HERTZ GLOBAL HOLDINGS

We recently encountered the 2006 10-K filed by Hertz Global Holdings Inc., the first since its public offering last fall. The company operates or franchises the ubiquitous car rental agencies found in every airport, and other places. Hertz has an unusual past, moving back and forth from public company to wholly owned subsidiary several times. Until late in 2005, it was owned by Ford; at that time, it was divested to a consortium of private equity interests that bought it to buff it up and sell a portion of its shares to the public.

Although Hertz has diversified by renting industrial equipment, its car rental business dwarfs that segment. In running this business, Hertz obviously must have a large fleet of vehicles. Further, to please its clientele and minimize its maintenance exposure, the company "buys" (wink, wink) new cars for its fleet primarily with repurchase agreements that require it to "sell" (wink, wink) them back to the manufacturer at a guaranteed price. Notably, the average service life is only 10 months.

THE HERTZ FLEET

Hertz's managers report the fleet on its balance sheet as a non-current asset called "revenue-earning equipment." We find fault with that treatment, because the fleet is a current asset due to the fact that its utility is consumed within a year. Further, we disagree with reporting the fleet at "cost" less accumulated depreciation, where "cost" is the full front-end "purchase" price in the repurchase agreements.

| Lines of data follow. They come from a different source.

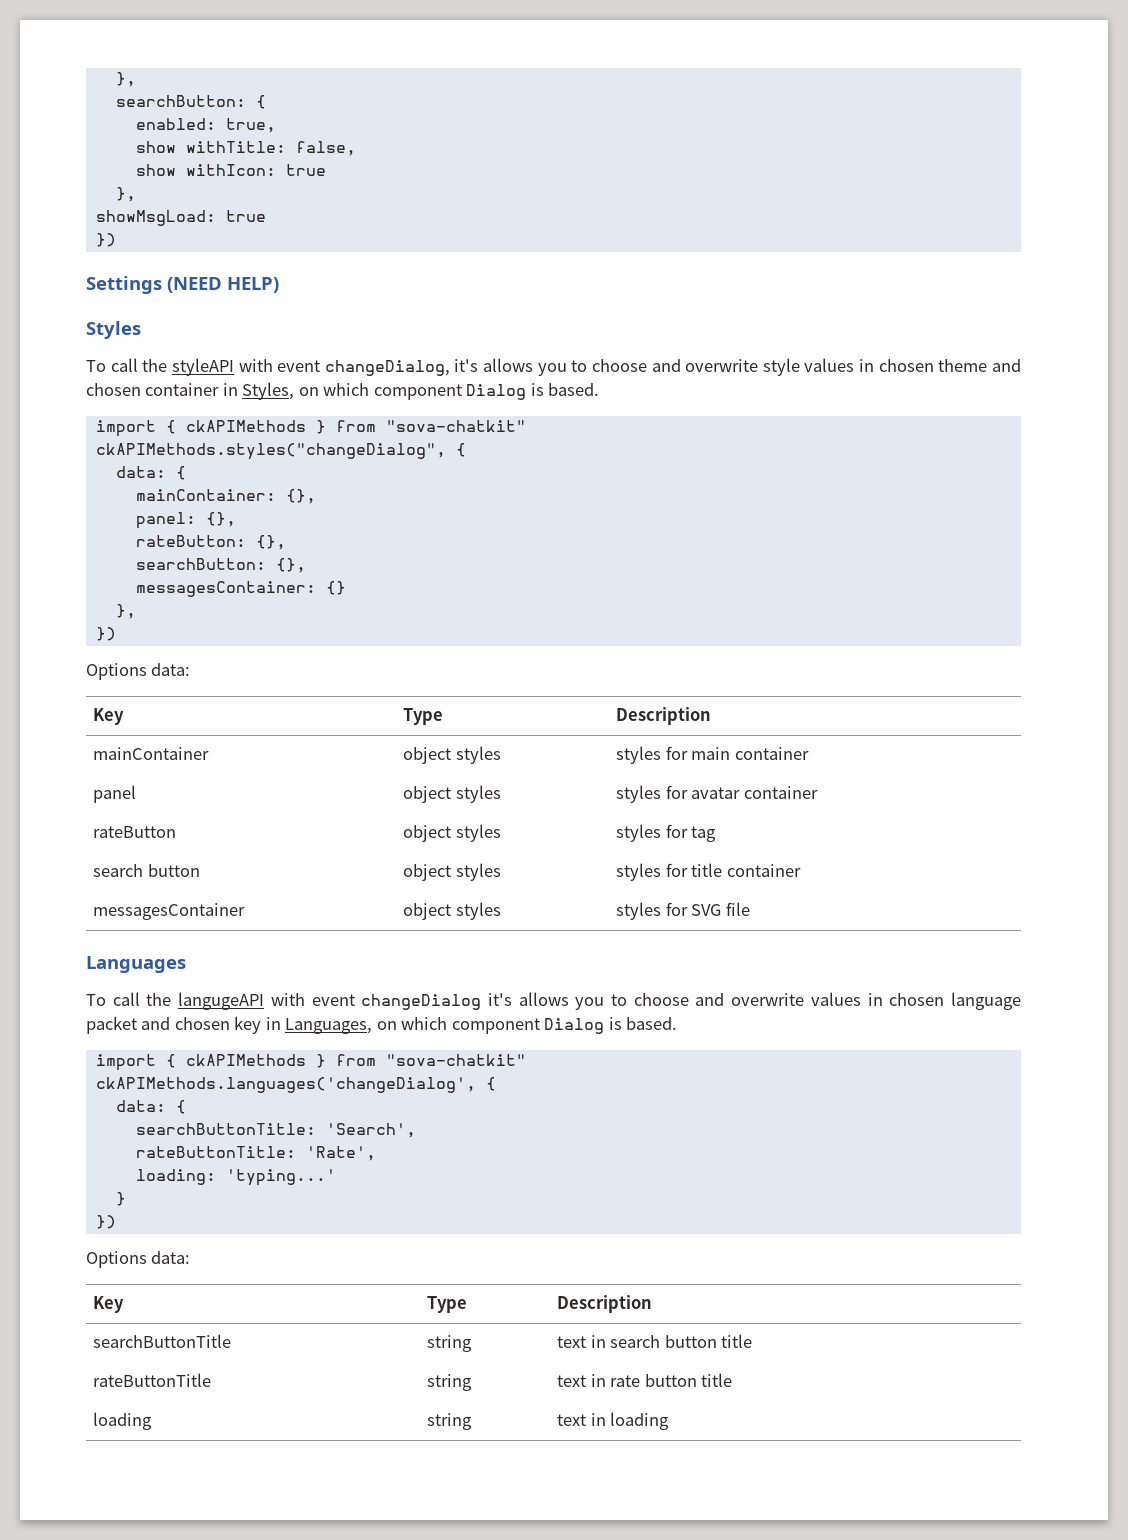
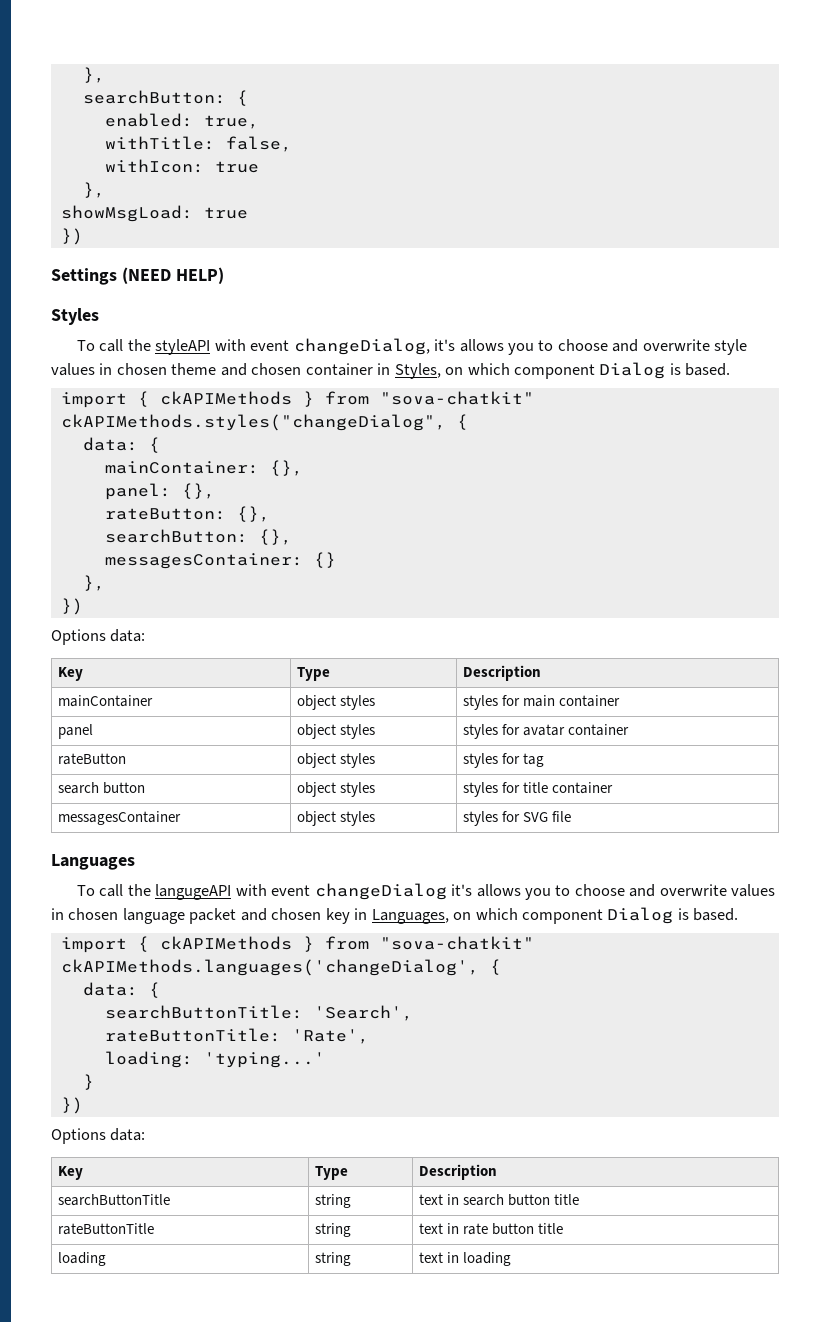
[135,141,176,153] show -> (259, 122) none
[135,164,176,176] show -> (292, 144) none

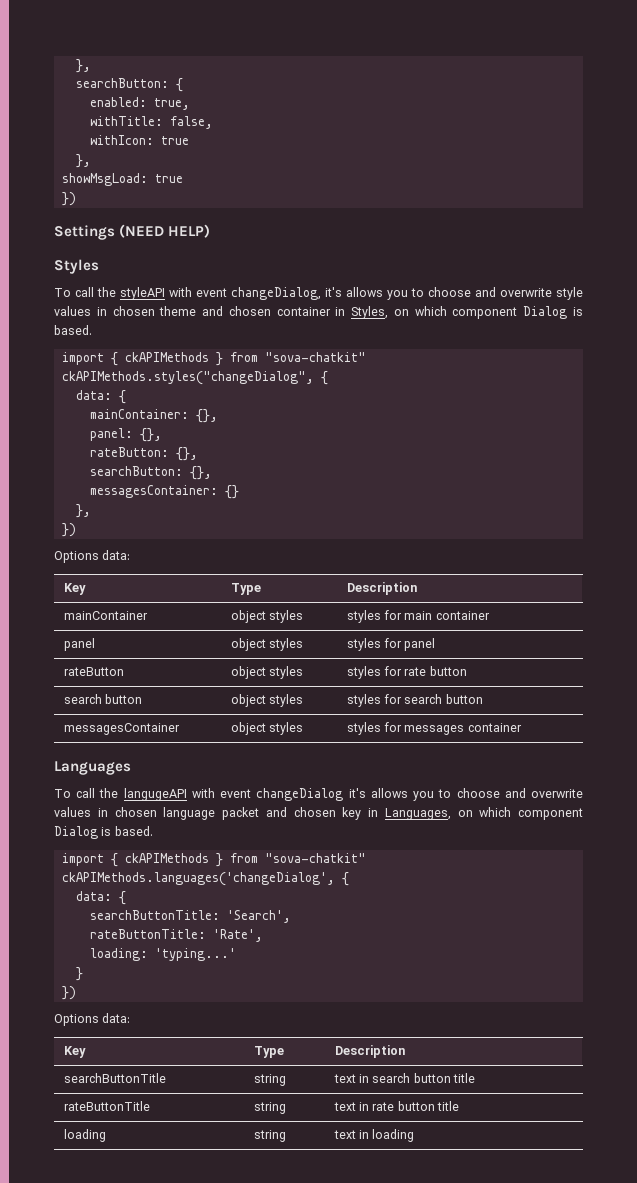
[523,724,630,736] avatar container -> [404,638,436,651] panel
[523,753,545,767] tag -> [404,666,467,676] rate button
[523,782,614,794] title container -> [404,694,483,704] search button
[523,811,572,822] SVG file -> [404,723,522,735] messages container

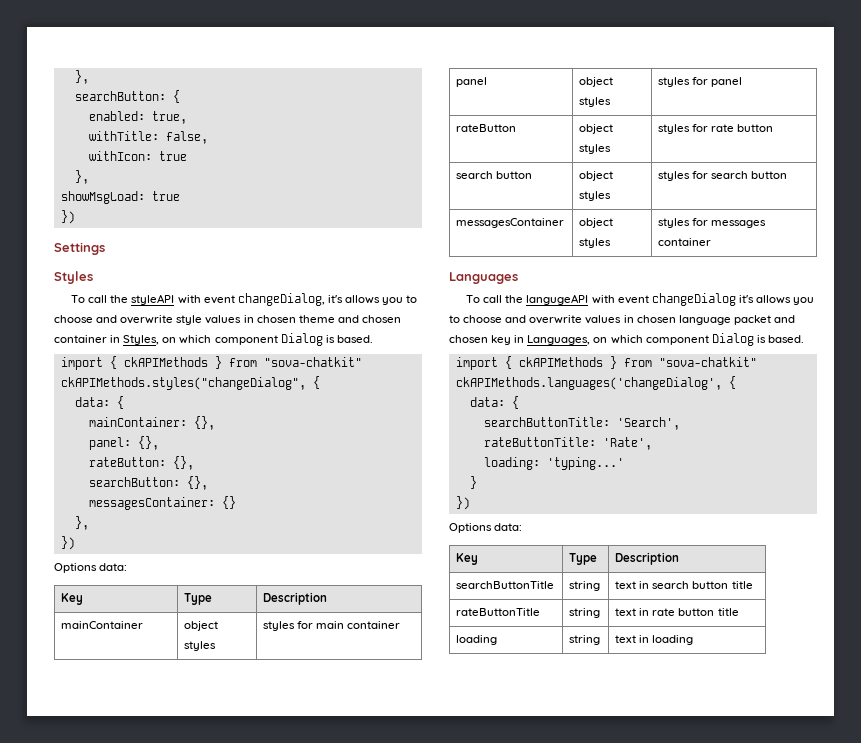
[119,224,211,238] (NEED HELP) -> (105, 248) none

What we see is misleading accounting, because an old solution is being applied to a new problem. Reporting assets at cost less depreciation is an expedient that is supposed to provide an idea of the gross investment in productive capacity and how close the company is to having to replace its assets at the end of their service lives. Because accountants and auditors have a phobia against reporting actual values, they expediently assume a systematic decline in value, and recognize the annual reduction as depreciation.

Accordingly, we have serious reservations about the merits of reporting any long-term assets at depreciated cost. However, we think it's essentially a sham for Hertz to report its fleet in this outmoded conventional manner. Because Hertz hasn't really bought cars, it shouldn't report them as non-current assets. What it has acquired is the right to use the cars for a fixed short-term period for a fixed price. To provide useful information, the unexpired portion of this net amount needs to be reported among the current assets.

Instead, the management and the auditors are forcing this fleet into fixed-asset GAAP like a square peg into a round hole. In doing so, they send signals that the calculated book value is the residual of an allocation process that assumes that the assets' original cost will be consumed down to a small salvage value.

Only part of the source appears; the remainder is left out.